Community Wishlist Survey 2020/Wikisource/Template limits

From Meta, a Wikimedia project coordination wiki
Jump to navigation Jump to search
Random proposal ►

 ◄ Back to Wikisource


  • Who would benefit: Every text on every Wikisource is potentially concerned but obviously the target is the text with a lot of templates (either the long text, the text with heavy formatting or both).
  • Proposed solution: I'm not a dev but I can imagine multiples solutions :
    • increase the limit (easy but maybe not a good idea in the long run)bad idea (cf. infra)
    • improve the expansion of template (it's strange that "small" template like the ones for formatting consume so much)
    • use something than template to format text
    • any other idea is welcome
  • More comments:
  • Phabricator tickets: not exactly the same but there is phab:T123844
  • Proposer: VIGNERON * discut. 09:28, 24 October 2019 (UTC)

Discussion[edit]

  • Would benefit all projects as pages that use a large number of templates, such as cite templates, often hit the limit and have to work round the problem. Keith D (talk) 23:44, 27 October 2019 (UTC)
  • for clarity, this is soley about the include size limit? (There are several other types of template limits). Bawolff (talk) 23:14, 1 November 2019 (UTC)
    @Bawolff: What usually bites us is the post-expand include size limit. See e.g. s:Category:Pages where template include size is exceeded. Note that the problem is exacerbated by ugly templates that spit out oodles of data, but the underlying issue is that the Wikisourcen operate by transcluding together lots of smaller pages into one big page, so even well-designed templates and non-pathological cases will sometimes hit this limit. --Xover (talk) 12:02, 5 November 2019 (UTC)
  • @VIGNERON: unfortunately, various parser limits exist to protect our servers and users from pathologically slow pages.
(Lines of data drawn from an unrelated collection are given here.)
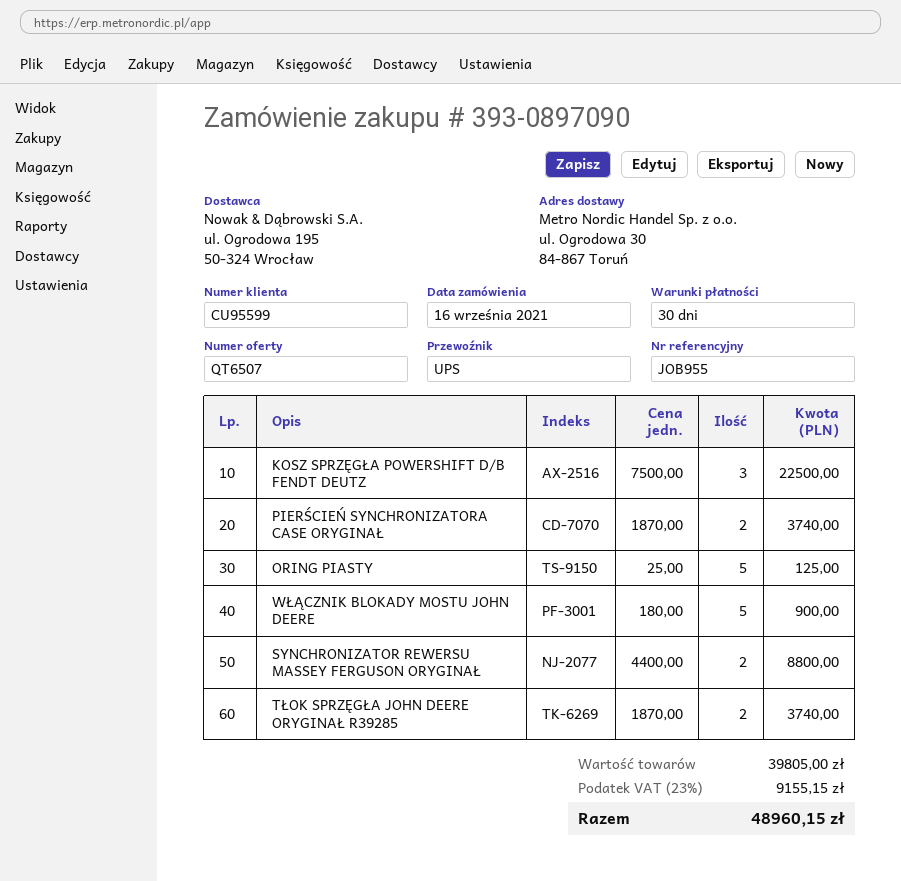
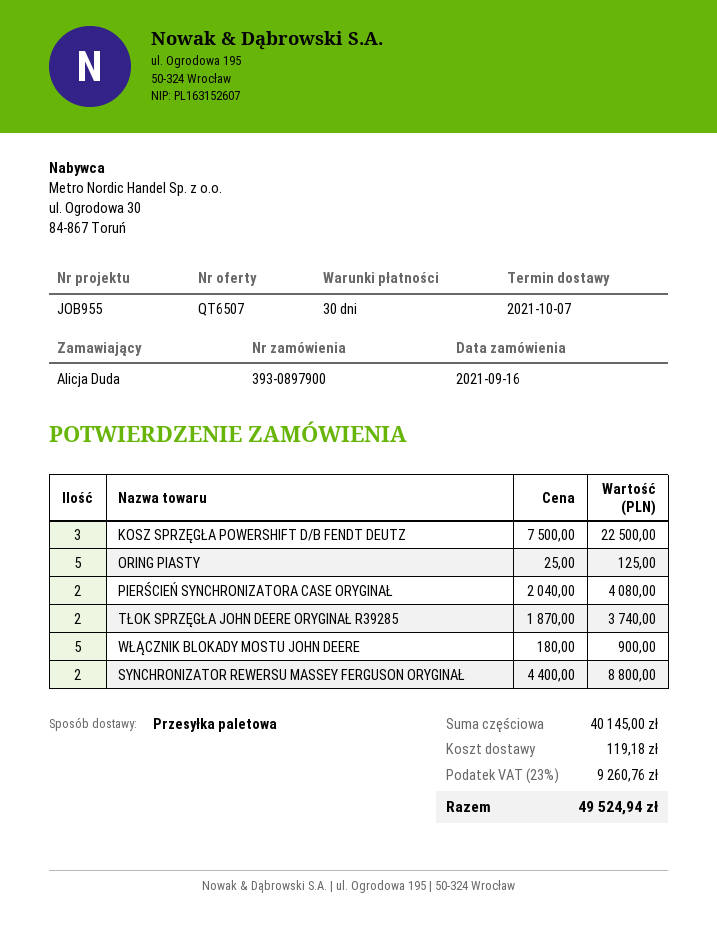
order number: 393-0897090 -> 393-0897900
shipping method: UPS -> pallet freight
PIERŚCIEŃ SYNCHRONIZATORA CASE ORYGINAŁ: 2 x 1870.00 = 3740.00 -> 2 x 2040.00 = 4080.00
subtotal: 39805.00 -> 40145.00
shipping: none -> 119.18
tax: 23% = 9155.15 -> 23% = 9260.76
total: 48960.15 -> 49524.94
Relaxing them is not a good solution, so we can't accept this proposal as it is. However, if it were reformulated more generally like "do something about this problem", it might be acceptable. MaxSem (WMF) (talk) 19:32, 8 November 2019 (UTC)
    • @MaxSem (WMF): thank for this input. And absolutely! Raising the limit is just of the ideas I suggested, "do something about this problem" is exactly what this proposition is about. I scratched the "increase the limit" suggestion, I can change other wording if needed, my end goal is just to be able to format text on Wikisource. And if you have any other suggestion, you're welcome 😉. VIGNERON * discut. 19:54, 8 November 2019 (UTC)
  • The problem here is that almost all content on large Wikisources is transcluded using ProofreadPage. I noticed that the result is that all the code of templates placed on pages in the Page namespace is transcluded (counted into the post-expand include size limit) twice. If you also note here that except the templataes, Wikisource pages have a lot of non-template content, you will see that Wikisource templates must be tiny, effective, etc. And even long CSS class name in an extensively used template might be a problem.
@Bawolff and MaxSem (WMF): So the problem is whether this particular limit has to be the same for very large, high traffic wikis like English Wikipedia as for medium/small low trafic wikis like Wikisource? I think that Wikisources would benefit much even if raising it for 25-50% (from 2MB to 2.5-3MB)
Another idea is based on the fact that Wikisource page creation idea is: create/verify/leave untouched for years. So if large transclusion pages hit a lot parser efficiency, maybe the solution is to use less aggressive updates / more aggressive caching for them? I think, that delayed updates would not be a big problem for Wikisource pages.
Just another idea: in plwikisource we have not pages hitting this limit at the moment due to a workaround used: for large pages we make userspace transclusions using {{iwpages}} template, see here. Of course, very large pages may then kill users' browsers instead of killing servers. But I think this is acceptable if somebody really wants to see the whole Bible on a single page (we had such requests...). Unfortunately, this mechanism is incompatible with the Cite extension (transcluded parts contain references with colliding id's - but maybe this can be easily fixed?). Also, a disadvantage is that there is no dependencies to the userspace transcluded parts of the page(s) (but maybe this is not a problem?). Ankry (talk) 20:04, 9 November 2019 (UTC)
Yeah, depending on just exactly what the performance issue that limit is trying to avoid is, it is very likely a good idea to investigate whether that problem is actually relevant on the Wikisources. Once a page on Wikisource is finished it is by definition an exception if it is ever edited again: after initial development the page is supposed to reflect the original printed book which, obviously, will not change. Even the big Wikisources are also tiny compared to enwp, so general resource consumption (RAM, CPU) during parsing has a vastly smaller multiplication factor. A single person could probably be reasonably expected to patrol all edits for a given 24-hour period on enWS without making it a full time job (I do three days worth of userExpLevel=unregistered;newcomer;learner recent changes on my lunch break). If we can run enwp with the current limit, it should be possible handle all the Wikisourcen with even ten times that limit and barely be able to see it anywhere in Grafana.
Not that there can't be smarter solutions, of course. And I don't know enough about the MW architecture here to predict exactly what the limit is achieving, so it's entirely possible even a tiny change will melt the servers. But it's something that's worth investigating at least. --Xover (talk) 21:50, 9 November 2019 (UTC)
@Ankry and Xover: thanks a lot for these inputs, raising even a bit the limit may be a good short term solution but I think we need more a long term solution. I think the most urgent is to look more into all the aspect of the problem to see what can be done and how. Cheers, VIGNERON * discut. 15:01, 12 November 2019 (UTC)